Flipkart Minutes, the quick commerce arm of Flipkart, plans to add around 500 new dark stores in the next three months. Hemant Badri, senior vice president and head of supply chain, customer experience & re-commerce, and Bharath Chinamanthur, SVP – supply chain innovation and seller experience, shared the company’s plans with Yaruqhullah Khan & Anees Hussain. Excerpts:

Q: Flipkart had a target of 800 dark stores by the end of 2025. Is it on track?

A. Yes, we are on track to meet the target of 800 dark stores, and now we plan to grow it to about 1,000 by March–April. The network already spans roughly 3,000 pincodes across 32 cities, with ambitions to reach 75–80 cities as expansion accelerates.

Q: How does Flipkart design the size and assortment of its dark stores?

A. Dark-store size and inventory are tailored by city, often ranging from 4,500 to 5,000 square feet in tier 2/3 locations to accommodate a wider selection. The assortment is driven by local buying and search behaviour, ensuring each pin code carries the specific vegetables, grains, rice, milk, and regional brands that residents actually consume.

Q: How is Flipkart’s existing e-commerce infrastructure helping Minutes scale?

A. Our presence in 21,000 pincodes, with fulfillment centres, sort centres, and ground teams, allows new Minutes facilities to piggyback on existing infrastructure. Once the first few pilot stores are stabilised, subsequent rollout can be 20–40% faster, with many customers ordering from day one because they already shop with Flipkart.

Q. How does the new labour laws affect your cost structure?

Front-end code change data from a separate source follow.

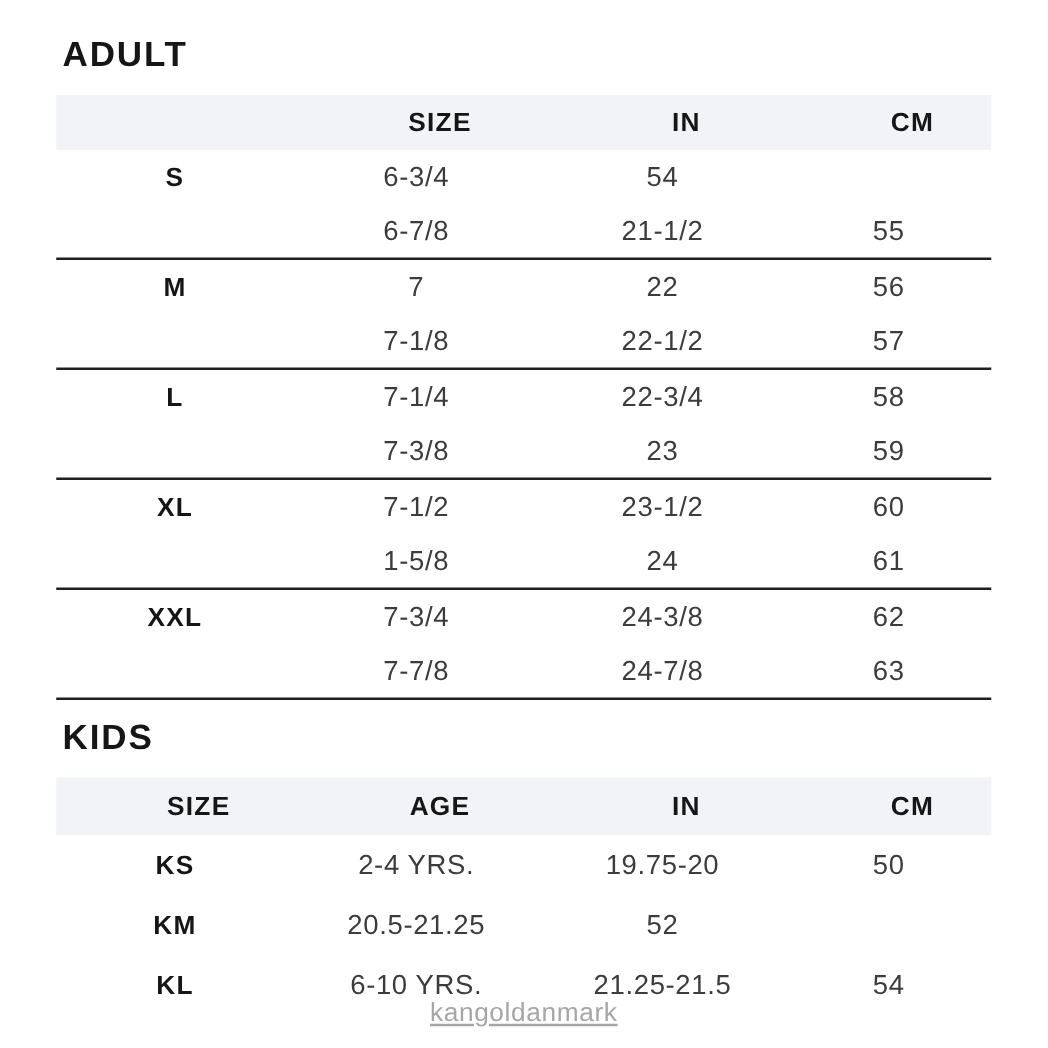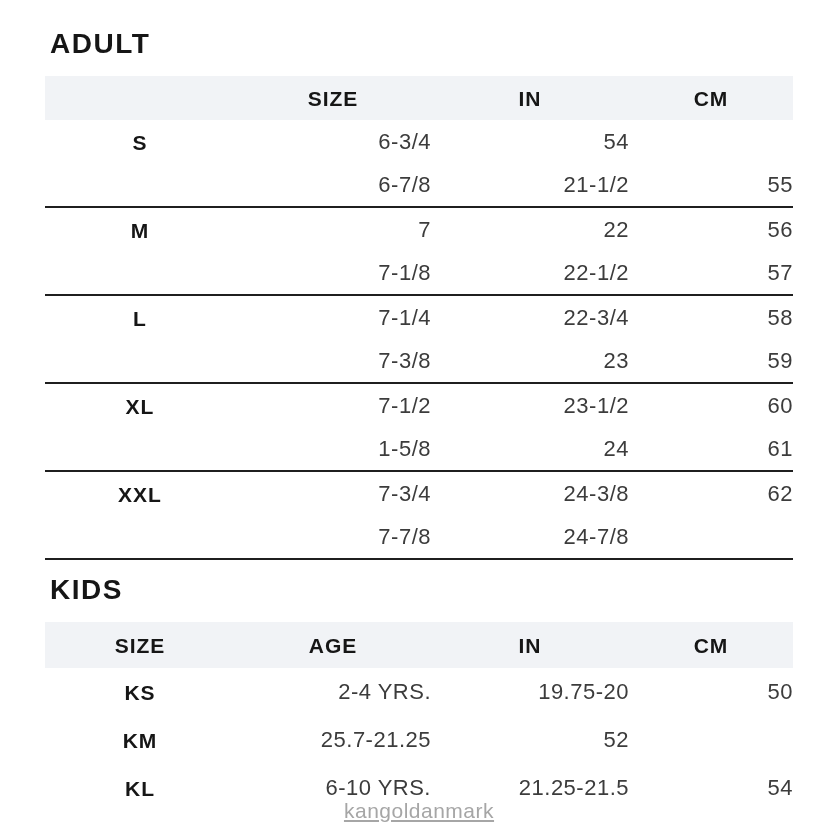--- a/index.html
+++ b/index.html
@@ -30,38 +30,38 @@
     align-items: center;
     height: 44px;
     box-sizing: border-box;
     text-align: center;
   }
   .kids-table .row { height: 48px; }
 
   .row.header-row {
     background: var(--band, #f1f3f6);
     height: 44px;
+    padding-left: 19px;
   }
   .kids-table .row.header-row { height: 46px; }
 
   .row.sep { border-bottom: 2px solid var(--sep, #1f1f1f); }
 
   .cell { line-height: 1; }
   .head-cell, .label-cell {
     font-weight: bold;
     font-size: 21px;
     letter-spacing: 1px;
     color: var(--text, #161616);
   }
   .value-cell {
     font-size: 22px;
     font-weight: normal;
     letter-spacing: 0.5px;
     color: var(--data, #3c3c3c);
-    text-align: right;
   }
 
   .watermark {
     position: absolute;
     left: 0; right: 0; bottom: 15px;
     text-align: center;
     font-size: 21px;
     letter-spacing: 0.5px;
     color: var(--wm, #a6a6a6);
     text-decoration: underline;
@@ -137,20 +137,21 @@
       <div class="row">
         <div class="cell label-cell">XXL</div>
         <div class="cell value-cell">7-3/4</div>
         <div class="cell value-cell">24-3/8</div>
         <div class="cell value-cell">62</div>
       </div>
       <div class="row sep">
         <div class="cell label-cell"></div>
         <div class="cell value-cell">7-7/8</div>
         <div class="cell value-cell">24-7/8</div>
+        <div class="cell value-cell">63</div>
       </div>
     </div>
 
     <h2 class="section-title kids-title">KIDS</h2>
 
     <div class="size-table kids-table">
       <div class="row header-row">
         <div class="cell head-cell">SIZE</div>
         <div class="cell head-cell">AGE</div>
         <div class="cell head-cell">IN</div>
@@ -158,21 +159,21 @@
       </div>
 
       <div class="row">
         <div class="cell label-cell">KS</div>
         <div class="cell value-cell">2-4 YRS.</div>
         <div class="cell value-cell">19.75-20</div>
         <div class="cell value-cell">50</div>
       </div>
       <div class="row">
         <div class="cell label-cell">KM</div>
-        <div class="cell value-cell">25.7-21.25</div>
+        <div class="cell value-cell">20.5-21.25</div>
         <div class="cell value-cell">52</div>
       </div>
       <div class="row">
         <div class="cell label-cell">KL</div>
         <div class="cell value-cell">6-10 YRS.</div>
         <div class="cell value-cell">21.25-21.5</div>
         <div class="cell value-cell">54</div>
       </div>
     </div>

A. Gig workers are central to our massive people operation. We welcome the new labour framework, and compliance with the labour framework is non-negotiable. We will go beyond minimum requirements on health, safety and family well-being. We are also working with state governments to understand detailed implications and adapt policies, while keeping inclusion, equality and equity as core principles.

Q. What concrete steps is Flipkart taking to eliminate dark patterns across the platform?

A. Dark patterns are strictly non-negotiable on Flipkart’s platform. We use internal audits and consumer feedback loops to clean up customer journeys. We have already submitted formal responses to authorities explaining checks and balances, and that communications and pricing are designed for clarity.

Q. What is the kind of demand in terms of hiring that you see?

A. During the last festive season, we created about 400,000 seasonal roles, with many non-student workers continuing afterwards as demand remained strong. Short-term students and festive hires typically exit after 45 days, while others stay on as traction in tier 2/3 cities, and overall growth outpaces earlier expectations.

Q: Can Flipkart’s supply-chain intelligence be monetised for sellers?

A. We already share real-time trends, demand signals and discovery insights with marketplace sellers through our Seller Hub to help them plan inventory and grow. While assortment planning uses sophisticated forecasting science, the company framed this as part of a broader, tech-led ecosystem focused on helping MSMEs and entrepreneurs increase their businesses.

Q. You have removed additional charges like handling fees etc, after some of the other competitors did it. Is it a long-term offering?

A. Removing additional charges, such as handling fees and offering zero commission for items under Rs 1,000, is not a short-term customer acquisition tactic. Instead, it is positioned as a consistent, long-term lever to strengthen the flywheel by boosting customer delight, seller adoption and overall growth.